Abstract Objective. Brain-machine interfaces (BMIs) aim to restore sensorimotor function to
individuals suffering from neural injury and disease. A critical step in implementing
a BMI is to decode movement intention from recorded neural activity patterns in
sensorimotor areas. Optical imaging, including two-photon (2p) calcium imaging,
is an attractive approach for recording large-scale neural activity with high spatial
resolution using a minimally-invasive technique. However, relating slow twophoton
calcium imaging data to fast behaviors is challenging due to the relatively low
optical imaging sampling rates. Nevertheless, neural activity recorded with 2p calcium
imaging has been used to decode information about stereotyped single-limb
movements and to control BMIs. Here, we expand upon prior work by applying deep
learning to decode multi-limb movements of running mice from 2p calcium imaging
data.
Approach. We developed a recurrent encoder-decoder network (LSTM-encdec) in
which the output is longer than the input.

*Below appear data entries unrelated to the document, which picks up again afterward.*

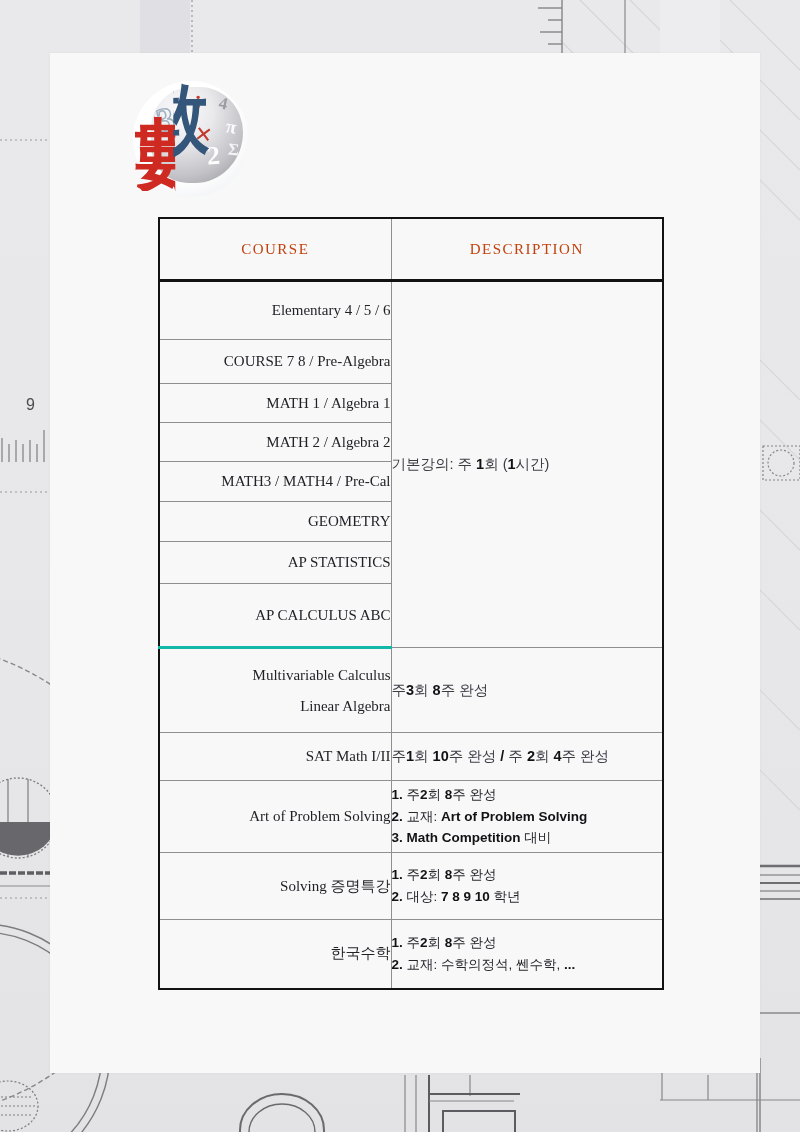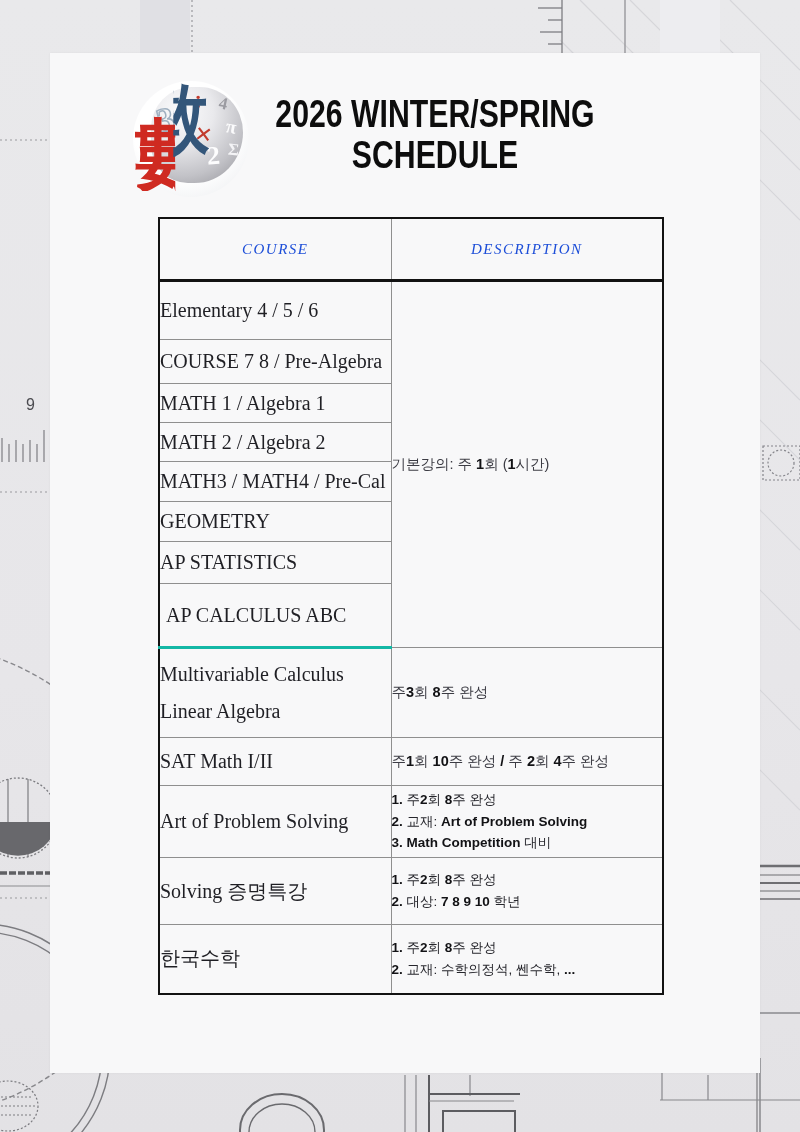"2026 WINTER/SPRING" div { html: <div> <div>2026 WINTER/SPRING</div> <div>SCHEDULE</div> </div> -> none }
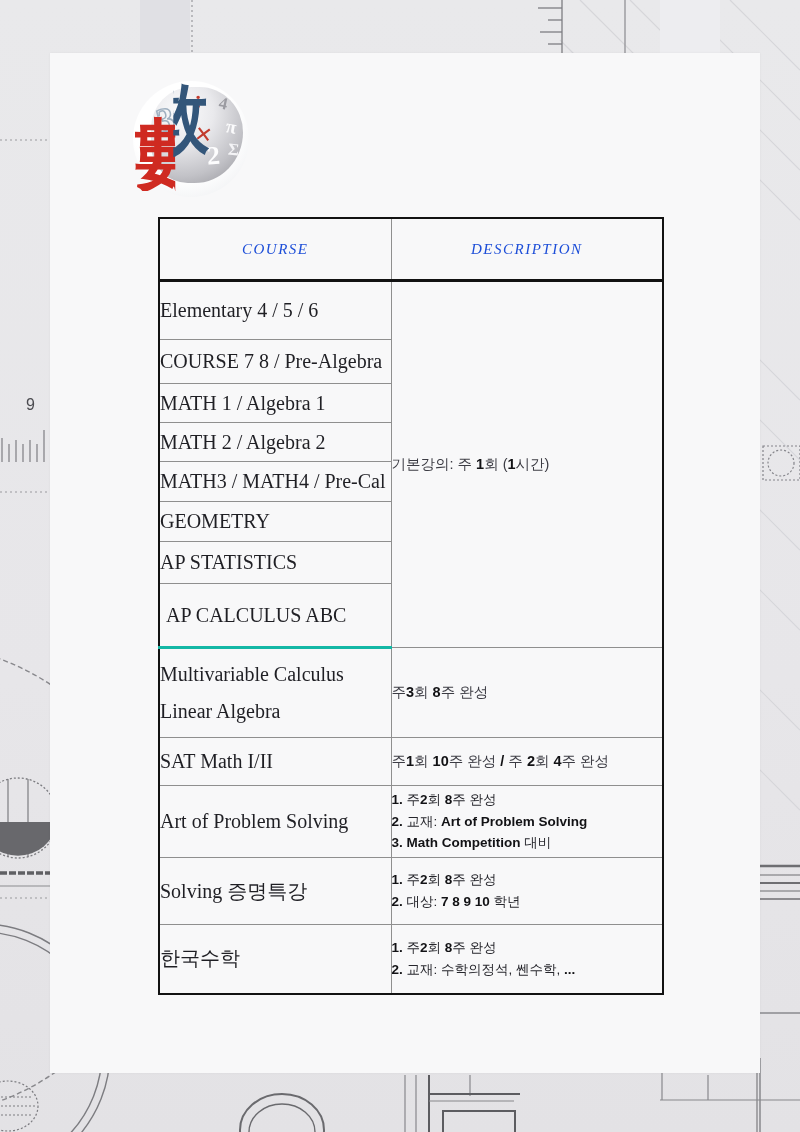"COURSE" table.sched th { color: #1d4ed8 -> #c2410c; font-style: italic -> none }
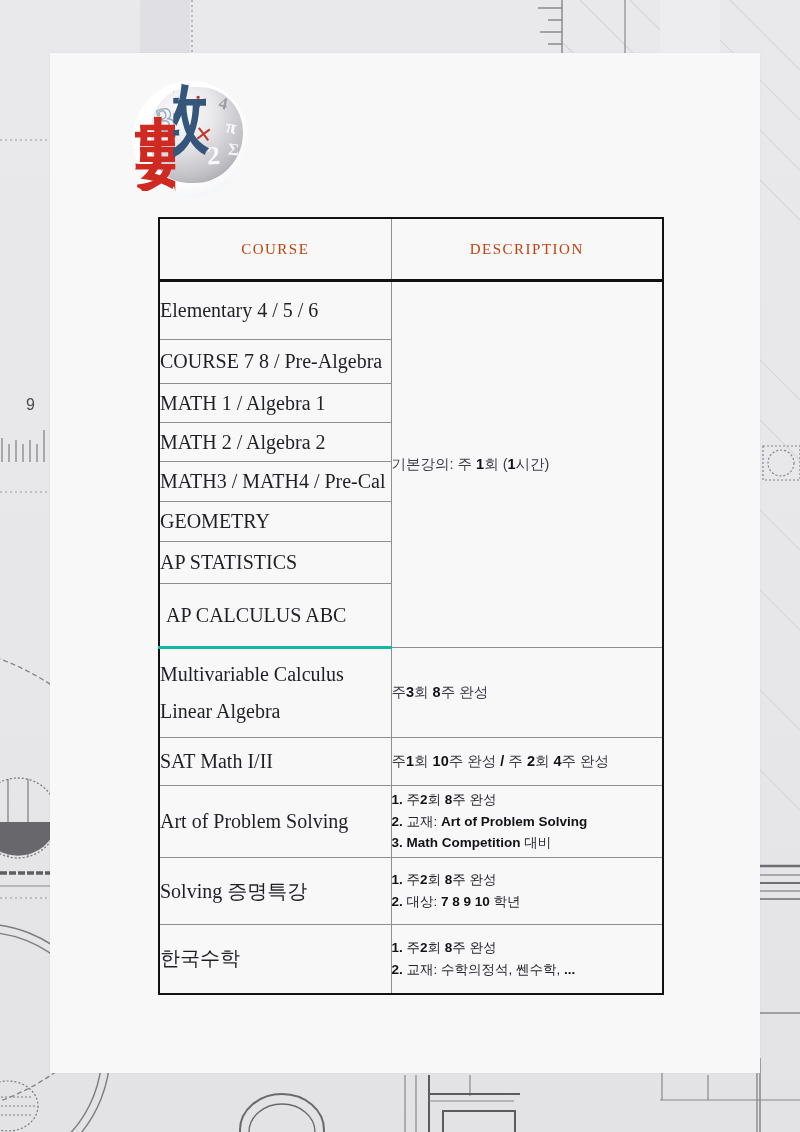"Elementary 4 / 5 /" td.course { font-size: 20px -> 15px; text-align: left -> right }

Main results. LSTM-encdec could accurately decode information about all four limbs
(contralateral and ipsilateral front and hind limbs) from calcium imaging data recorded
in a single cortical hemisphere.
Significance. Our approach provides interpretability measures to validate
decoding accuracy and expands the utility of BMIs by establishing the groundwork for
control of multiple limbs. Our work contributes to the advancement of neural decoding
techniques and the development of next-generation optical BMIs.